Extracted information >>

..............................

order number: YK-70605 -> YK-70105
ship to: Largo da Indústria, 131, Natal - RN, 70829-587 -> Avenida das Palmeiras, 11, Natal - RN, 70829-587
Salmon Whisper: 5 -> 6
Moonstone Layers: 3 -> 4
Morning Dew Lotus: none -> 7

..............................

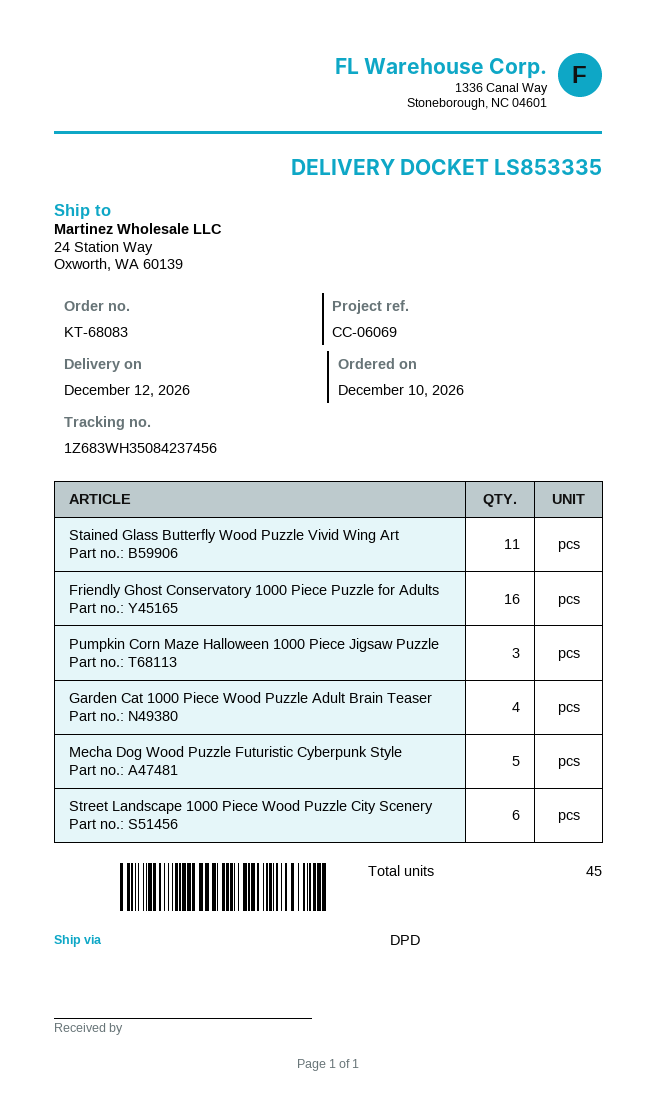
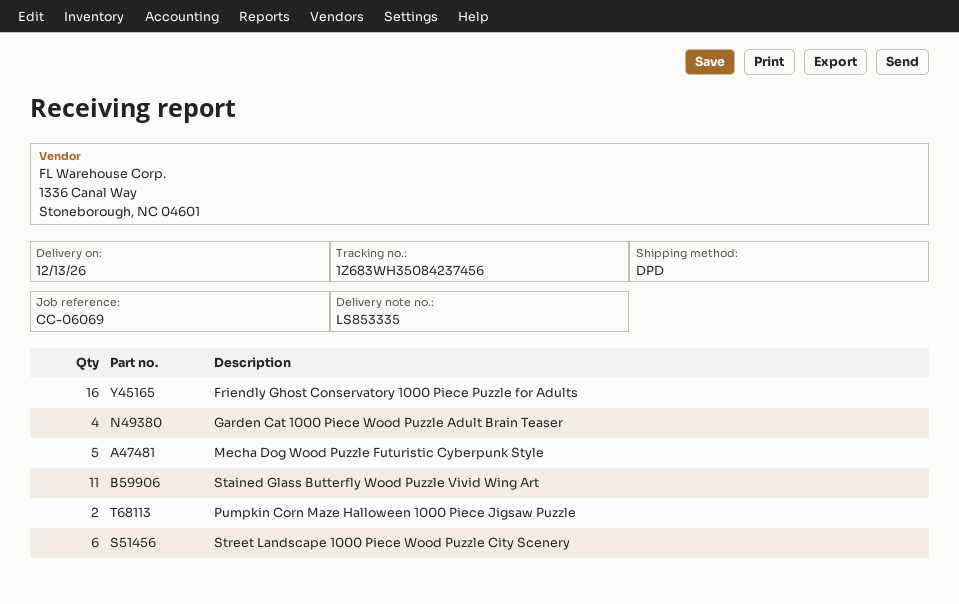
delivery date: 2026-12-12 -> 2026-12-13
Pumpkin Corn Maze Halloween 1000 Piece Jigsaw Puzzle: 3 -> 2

..............................

What is being asked >> Please copy, exactly as written, every line in the listing above from the line with "Salmon Whisper: 5 -> 6" up to and including the line with "Morning Dew Lotus: none -> 7".

Response >>
Salmon Whisper: 5 -> 6
Moonstone Layers: 3 -> 4
Morning Dew Lotus: none -> 7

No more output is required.